Injury-in-fact is the “[f]irst and foremost” element of the standing inquiry. Huff v. TeleCheck Servs., Inc., 923 F.3d 458, 462 (6th Cir. 2019). Accordingly, to satisfy the standing requirements and pursue claims for federal and state statutory violations, Plaintiff must point to evidence that demonstrates “either that the procedural harm itself is a concrete injury of the sort traditionally recognized or that the procedural violations caused an independent concrete injury.” Ward v. NPAS, Inc., 63 F.4th 576, 580 (6th Cir. 2023) (citations omitted). Plaintiff has not demonstrated either of those two things here.

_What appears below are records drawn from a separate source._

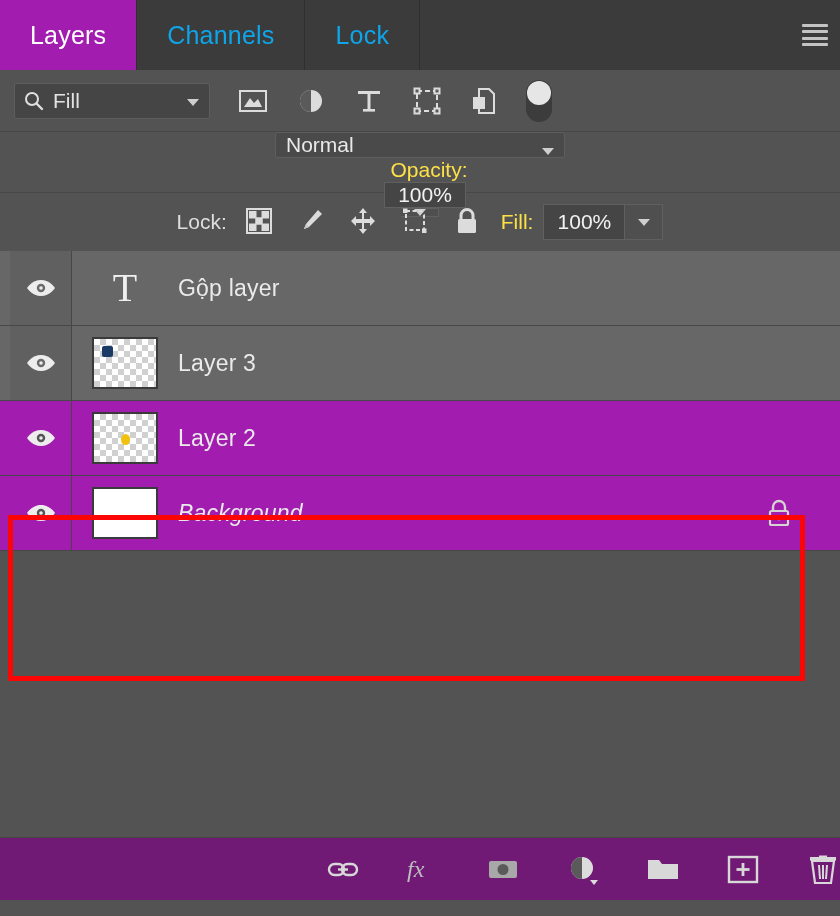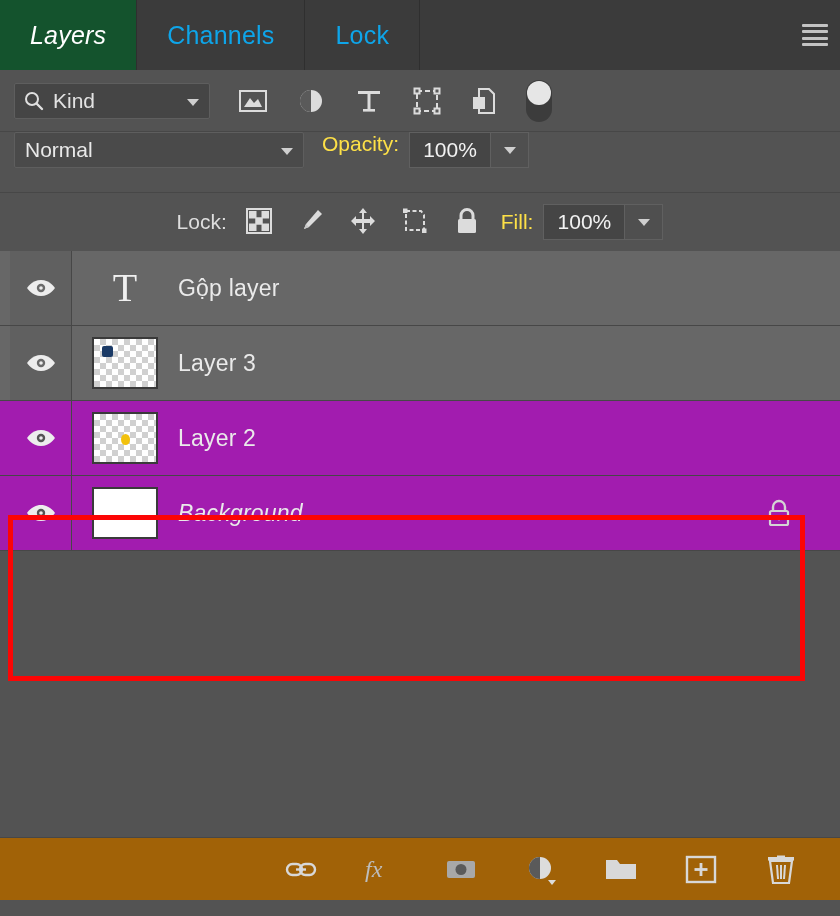--- a/index.html
+++ b/index.html
@@ -36,9 +36,8 @@
     letter-spacing: .2px;
   }
   .tab.active {
-    background: #14532d;
+    background: #a21caf;
     color: #ffffff;
-    font-style: italic;
   }
   #menu-icon {
     position: absolute;

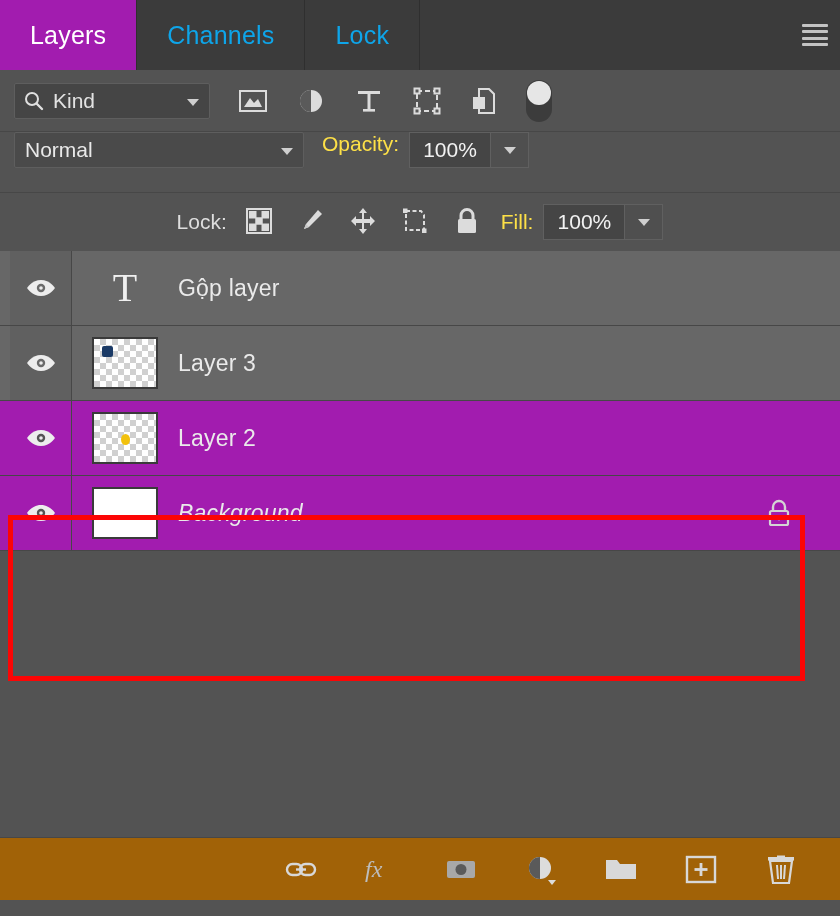--- a/index.html
+++ b/index.html
@@ -258,7 +258,7 @@
           <line x1="13.5" y1="13.5" x2="19" y2="19" stroke="#e0e0e0" stroke-width="2.4" stroke-linecap="round"></line>
         </svg>
       </span>
-      <span id="kind-label">Kind</span>
+      <span id="kind-label">Fill</span>
       <span class="chev"></span>
     </div>
 

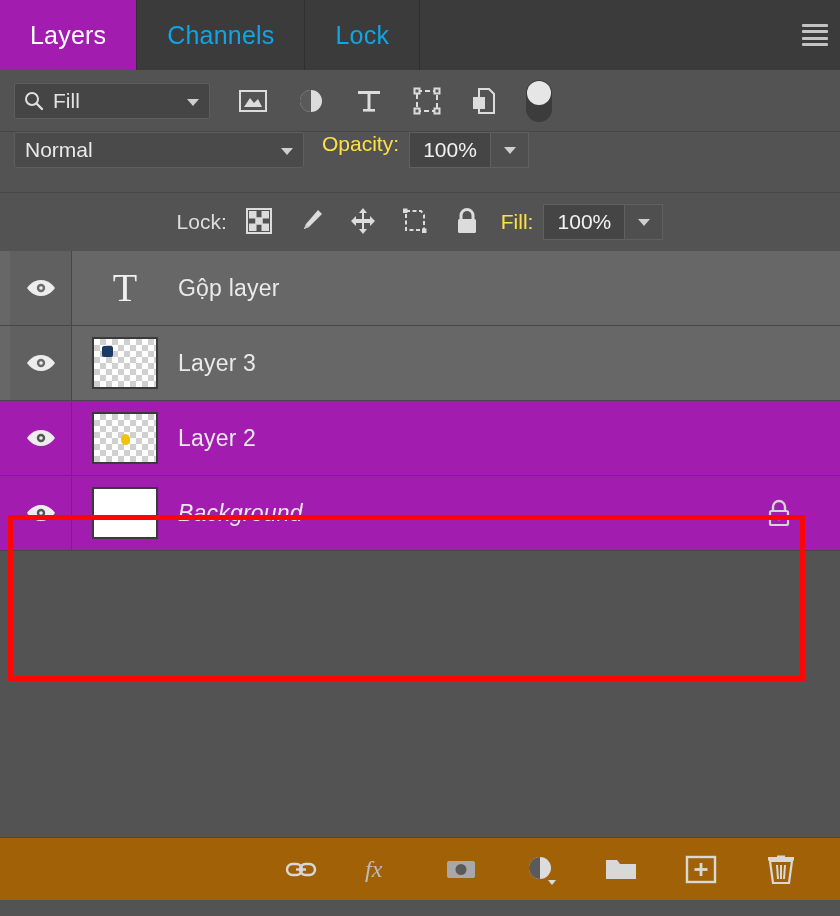--- a/index.html
+++ b/index.html
@@ -92,9 +92,10 @@
   
   #blendrow {
     height: 60px;
-    display: flex; 
+    display: flex; align-items: center;
     padding: 0 14px;
     border-bottom: 1px solid #474747;
+    flex-direction: column;
   }
   #blend-select {
     width: 290px; height: 36px;

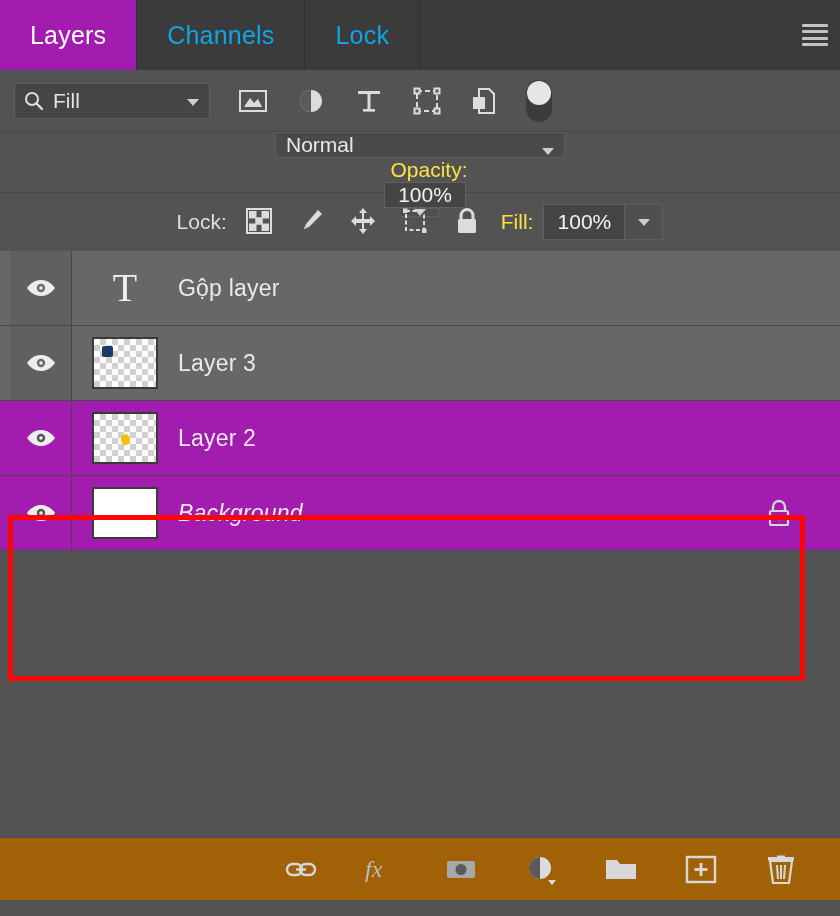--- a/index.html
+++ b/index.html
@@ -219,10 +219,9 @@
   #emptyarea { background: #535353; height: 278px; }
   #bottombar {
     height: 62px;
-    background: #a16207;
+    background: #701a75;
     border-top: 1px solid #474747;
     display: flex; align-items: center; justify-content: flex-end;
-    padding-right: 42px;
     gap: 46px;
   }
   .bicon { width: 34px; height: 34px; display: block; }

“To establish injury in fact, a plaintiff must show that he or she suffered ‘an invasion of a legally protected interest' that is ‘concrete and particularized' and ‘actual or imminent, not conjectural or hypothetical.'” Spokeo, 136 S.Ct. at 1548 (quoting Lujan, 504 U.S. at 560). Concreteness refers to a harm that is “real, and not abstract.” Id. (citation and internal quotation marks omitted). Congress has the power to identify and define intangible injuries by statute that would not otherwise be actionable in federal court. Lujan, 504 U.S. at 578. However, this authority is limited by Article III's requirement that there be some concrete injury even in the context of a statutory violation. Spokeo, 136 S.Ct. at 1549; see also Lyshe, 854 F.3d at 858 (emphasizing that Congress' power to create intangible injuries “does not eliminate the requirement that a plaintiff actually suffer harm that is concrete.”)

i. The costs incurred pursuing enforcement are not a concrete injury sufficient to establish standing.

As hinted towards earlier by this Court, Plaintiff's Counsel two years ago, in a similar case titled Board v. Union Sav. Bank, No. 1:21-cv-149, 2022 U.S. Dist. LEXIS 74487 (S.D. Ohio Apr. 25, 2022), brought nearly identical claims against another mortgage holder who was ultimately granted summary judgment. In Board, the plaintiff alleged “RESPA and TILA liability entirely on [the defendant's] failure to respond to [its] NOEs...and its delayed responses to RFIs. [the plaintiff sought] damages based on (1) the expense of sending... [the letters] and (2) her ‘stress, anxiety, and anger' while corresponding with [the defendant.]” Id. at 6. The Board Court concluded that the plaintiff “lack[ed] standing to pursue her claims against [the defendant mortgagee]” because she did not “[suffer] a concrete injury-in fact.” Id. at 16-17. Here, Plaintiff argues that she has standing because she “alleges not only violations of RESPA and TILA but also violations [of] the FDCPA, RMLA, and OCSPA[,] which should on its face be enough for this Court to distinguish Board.” Doc. 40, PageID 1250-51. However, Plaintiff's reliance on these three additional consumer protection statutes to confer standing is misplaced.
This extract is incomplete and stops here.